Stabil helps prevent the break down. It should be added before filling the tank, like you do, before the end of the driving season. Run the engine for a little while after it mixes to get the blend into the carb. It does work. The gas doesn't seem to develop that characteristic "old gas smell" as quickly. Once the gas has turned, its too late. I have been using Stabil in my cars for the last couple of years.
If the car has some bad gas in the tank (foul smelling) don't add more gas until the old gas is drained. I have found that the bad gas accelerates the break down of the new gas that mixes with it.
Just more words of wisdom here based on experience, not scientific, but seemingly true.
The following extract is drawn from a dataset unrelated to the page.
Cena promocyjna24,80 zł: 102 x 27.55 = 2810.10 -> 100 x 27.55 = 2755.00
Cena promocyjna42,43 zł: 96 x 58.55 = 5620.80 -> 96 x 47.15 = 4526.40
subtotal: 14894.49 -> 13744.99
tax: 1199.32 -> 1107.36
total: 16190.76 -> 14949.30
Paul W. Paul -----Original Message----- From: Rob van der Es <r.vdes@xxxxxxxxxxxxxxx> To: mailing-list@xxxxxxxxxxxxxxxx Sent: Wed, 26 Sep 2007 2:01 am Subject: Re: IML: Winter Car Storage Sorry Fred, But what is Stabil exactly for kind of stuff? When is it necessary to add it to your fuel?And another maybe trivial question, do you store your car for the winter with an empty fuel tank or completely filled up to the fuel cap?
I have choosen for the last option for the last two winters, cause I am afraid that an empty fuel tank will corrode inside...
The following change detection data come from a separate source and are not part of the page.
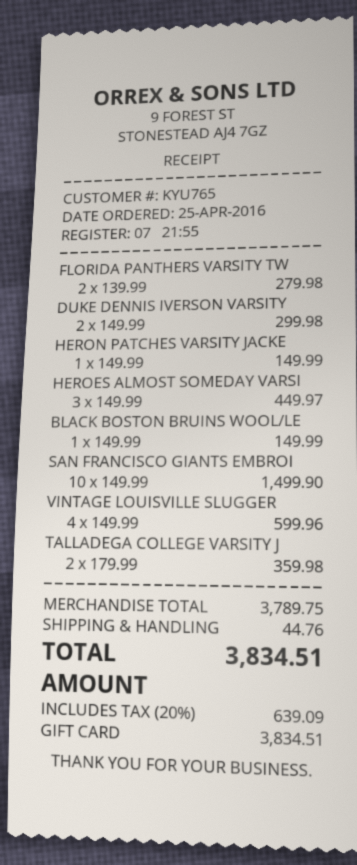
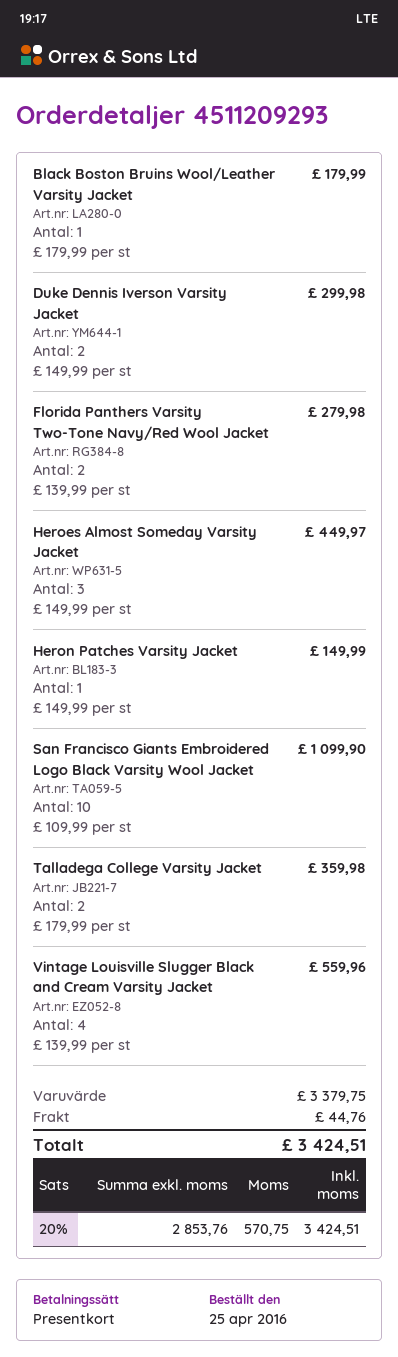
BLACK BOSTON BRUINS WOOL/LE: 1 x 149.99 = 149.99 -> 1 x 179.99 = 179.99
SAN FRANCISCO GIANTS EMBROI: 10 x 149.99 = 1499.90 -> 10 x 109.99 = 1099.90
VINTAGE LOUISVILLE SLUGGER: 4 x 149.99 = 599.96 -> 4 x 139.99 = 559.96
subtotal: 3789.75 -> 3379.75
tax: 20% = 639.09 -> 20% = 570.75
total: 3834.51 -> 3424.51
I haven't add any special mystery stuff like Stabil to the fuel, and the car fired right up after 5 months of storage!
I use always Shell V-Power fuel in my car and had no problems with storage for over 6 months, but maybe I am trying my luck here ?
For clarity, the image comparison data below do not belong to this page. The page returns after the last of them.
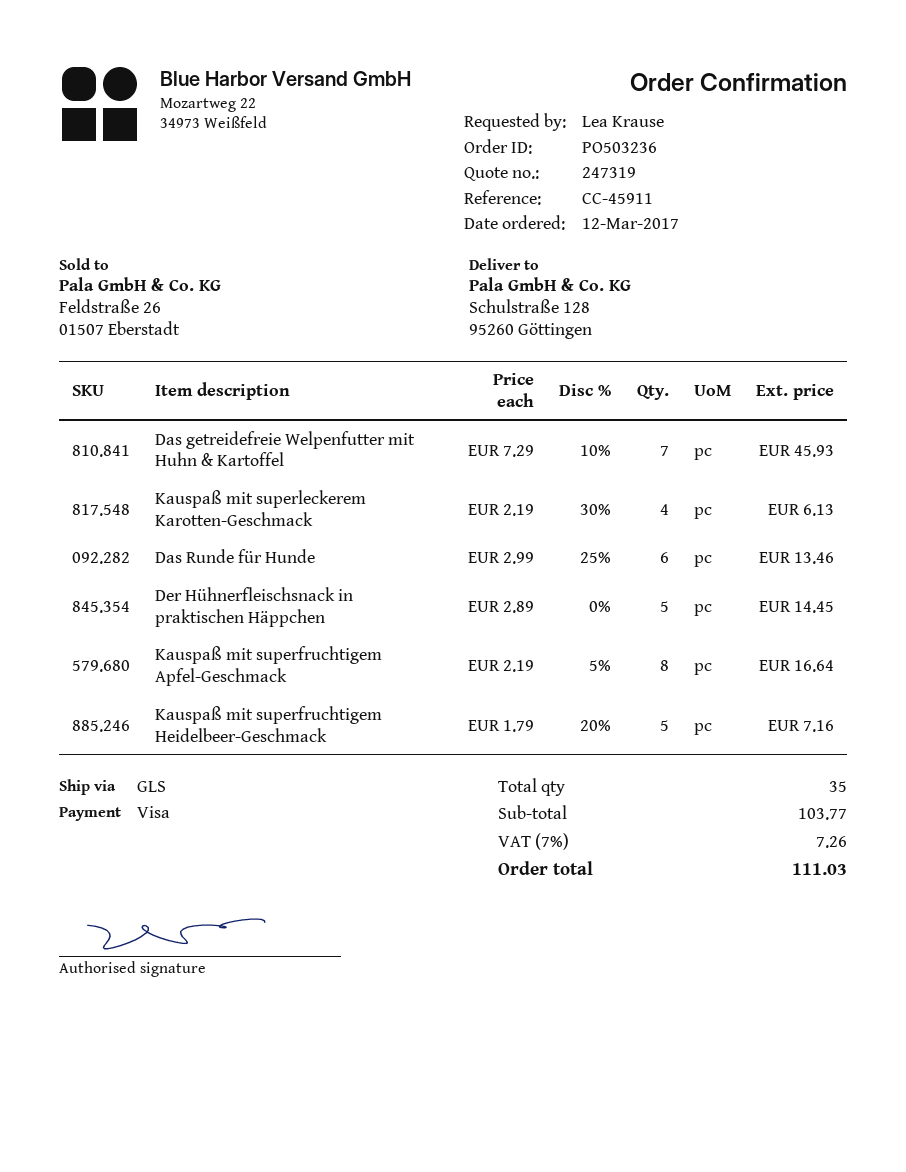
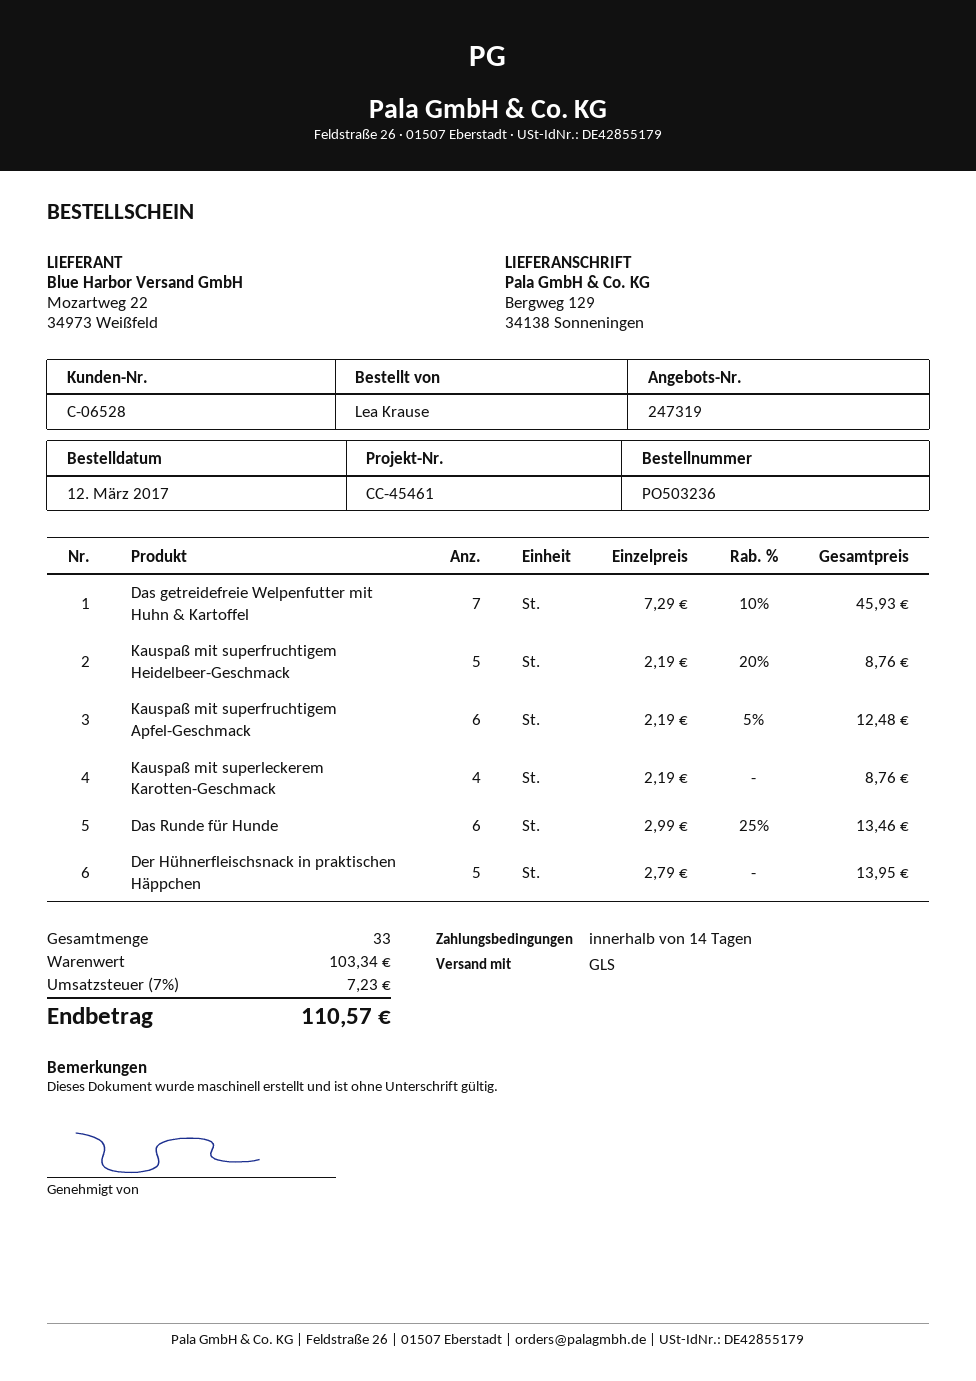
reference: CC-45911 -> CC-45461
ship to: Schulstraße 128, 95260 Göttingen -> Bergweg 129, 34138 Sonneningen
Kauspaß mit superleckerem Karotten-Geschmack: 4 x 2.19 - 30% = 6.13 -> 4 x 2.19 = 8.76
Der Hühnerfleischsnack in praktischen Häppchen: 5 x 2.89 = 14.45 -> 5 x 2.79 = 13.95
Kauspaß mit superfruchtigem Apfel-Geschmack: 8 x 2.19 - 5% = 16.64 -> 6 x 2.19 - 5% = 12.48
Kauspaß mit superfruchtigem Heidelbeer-Geschmack: 5 x 1.79 - 20% = 7.16 -> 5 x 2.19 - 20% = 8.76
total quantity: 35 -> 33
subtotal: 103.77 -> 103.34
tax: 7% = 7.26 -> 7% = 7.23
total: 111.03 -> 110.57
Robert ----- Original Message ----- From: Frederick Joslin To: mailing-list@xxxxxxxxxxxxxxxx Sent: Wednesday, September 26, 2007 4:23 AM Subject: Re: IML: Winter Car Storage I live in Eastern WA where the winters are a little more "normal".I put up one of the carport tents from Costco on several inches of gravel. I also have a sheet of clear poly over the car which is kept off the car by judicious use of 2x4.
The poly is needed because there is plenty of condensation dropping from the roof. I have had no rodent problems, but I do have a dog that can get to the car.
I certainly like this set up much more than outside storage. The biggest problem is that the carport is 10' x 20' so the 69 LeBaron only just fits!
I run my car about once a month get it good and warm and roll it back and forward about 6' and use Stabil (sp) in the fuel.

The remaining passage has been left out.